Kerby Anderson
Students at Yale Law School launched a protest and disrupted speakers on a panel last month. Of course, we have seen this before. But what made this mob protest so ironic was the fact that the panel was put together to show how lawyers from different ends of the political spectrum could agree on issues like free speech.
One panelist was Monica Miller, who is a secular progressive associated with the American Humanist Association. The other panelist was Kristen Waggoner, a conservative with Alliance Defending Freedom. She has been a guest on my radio program. The panel was an attempt to show that despite their political differences, these two women did agree about the importance of free speech.
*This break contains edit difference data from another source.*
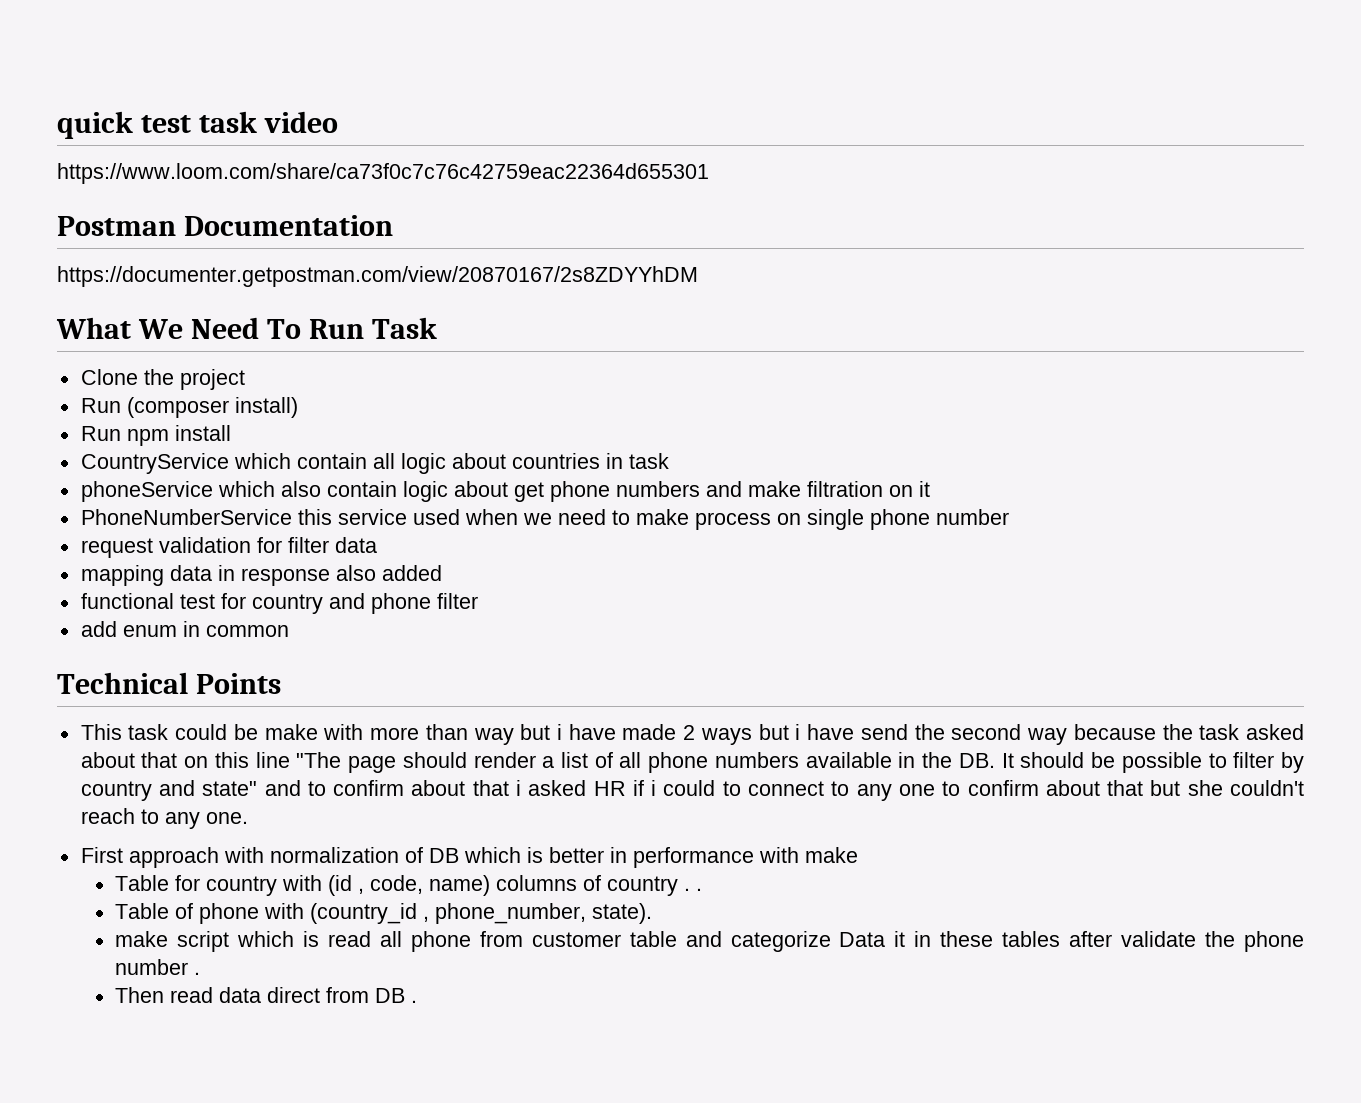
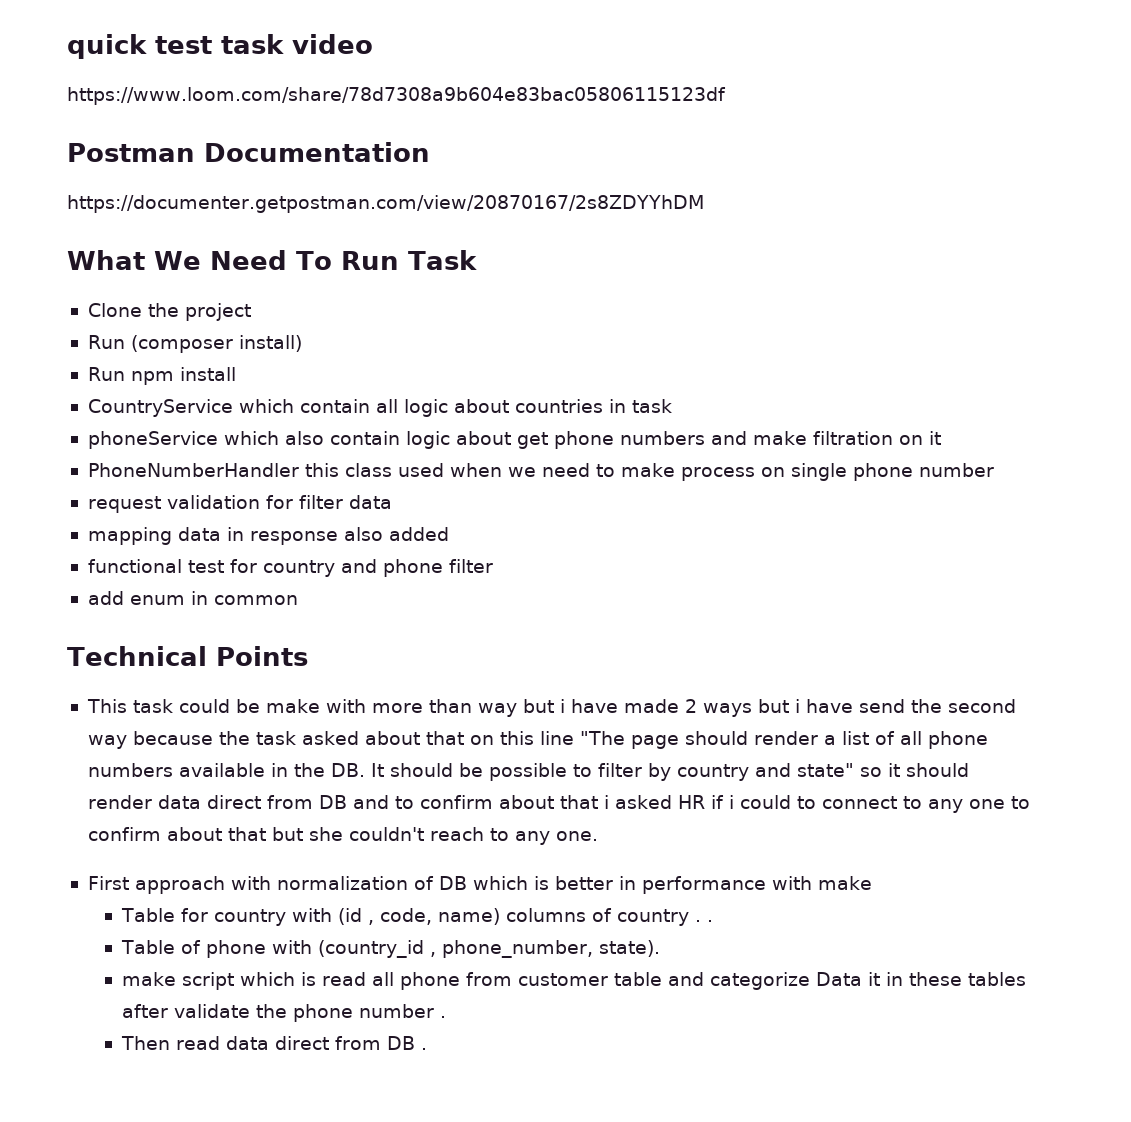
- https://www.loom.com/share/ca73f0c7c76c42759eac22364d655301
+ https://www.loom.com/share/78d7308a9b604e83bac05806115123df
- PhoneNumberService this service used when we need to make process on single phone number
+ PhoneNumberHandler this class used when we need to make process on single phone number
- This task could be make with more than way but i have made 2 ways but i have send the second way because the task asked about that on this line "The page should render a list of all phone numbers available in the DB. It should be possible to filter by country and state" and to confirm about that i asked HR if i could to connect to any one to confirm about that but she couldn't reach to any one.
+ This task could be make with more than way but i have made 2 ways but i have send the second way because the task asked about that on this line "The page should render a list of all phone numbers available in the DB. It should be possible to filter by country and state" so it should render data direct from DB and to confirm about that i asked HR if i could to connect to any one to confirm about that but she couldn't reach to any one.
Apparently, the audience didn’t get the message because more than a hundred students heckled the panelists and tried to shout them down. I can’t even repeat some of the vile things they said mostly to Kristen Waggoner. And eventually, the speakers had to be escorted by the police from the event for their own safety.
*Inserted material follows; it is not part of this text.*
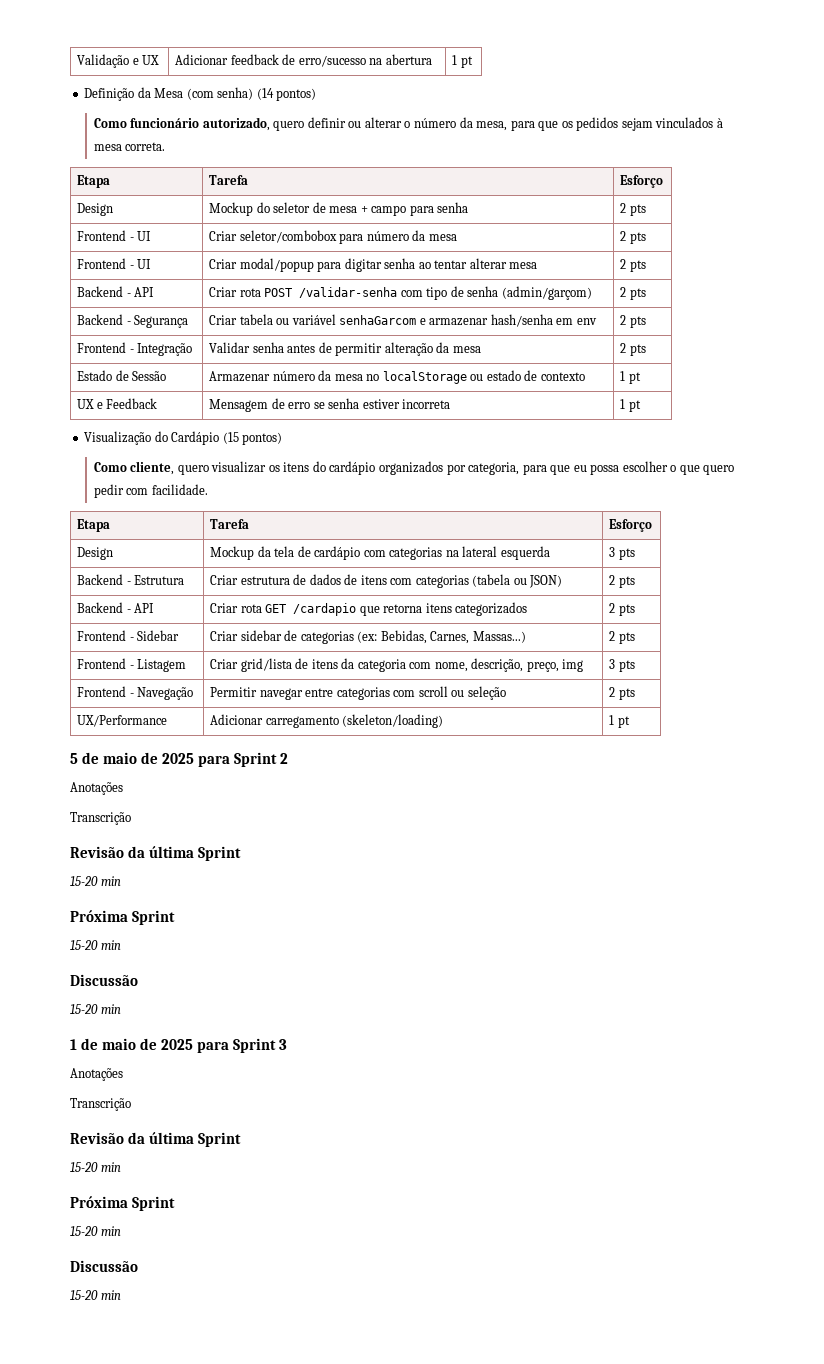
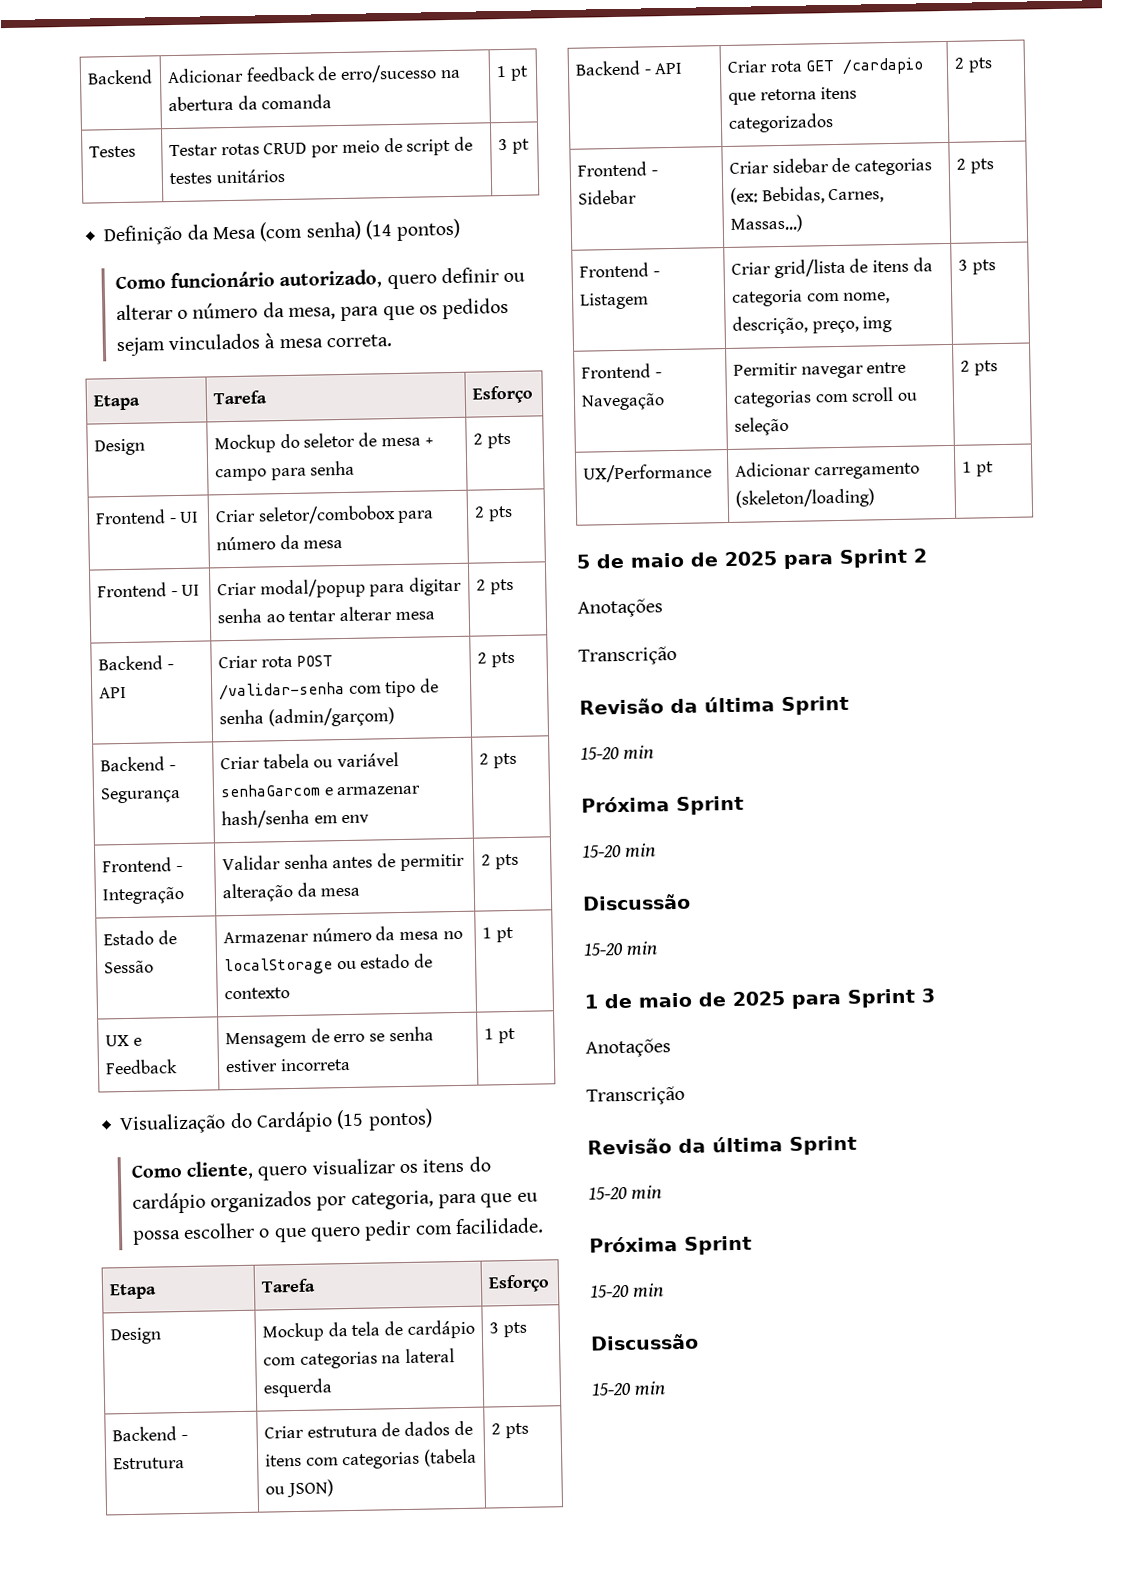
- Validação e UX | Adicionar feedback de erro/sucesso na abertura | 1 pt
+ Backend | Adicionar feedback de erro/sucesso na abertura da comanda | 1 pt
+ Testes | Testar rotas CRUD por meio de script de testes unitários | 3 pt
You might wonder how Yale University and the Yale Law School would respond to a political mob that broke up a rational discussion about the value of free speech. I am still wondering, since (as I write this) it doesn’t appear that any punishment will be forthcoming.
That is why Judge Laurence Silberman (who serves on the DC Court of Appeals) decided to send a letter to his fellow judges. He suggests to these judges that any student involved in this disruption of the Yale Law School panel should be disqualified for potential clerkships.
These “woke” law students might not care about the First Amendment, but I suspect they do care about their legal careers. These aren’t college freshmen, but law students. As we often say, if they won’t see the light, perhaps they will feel the heat.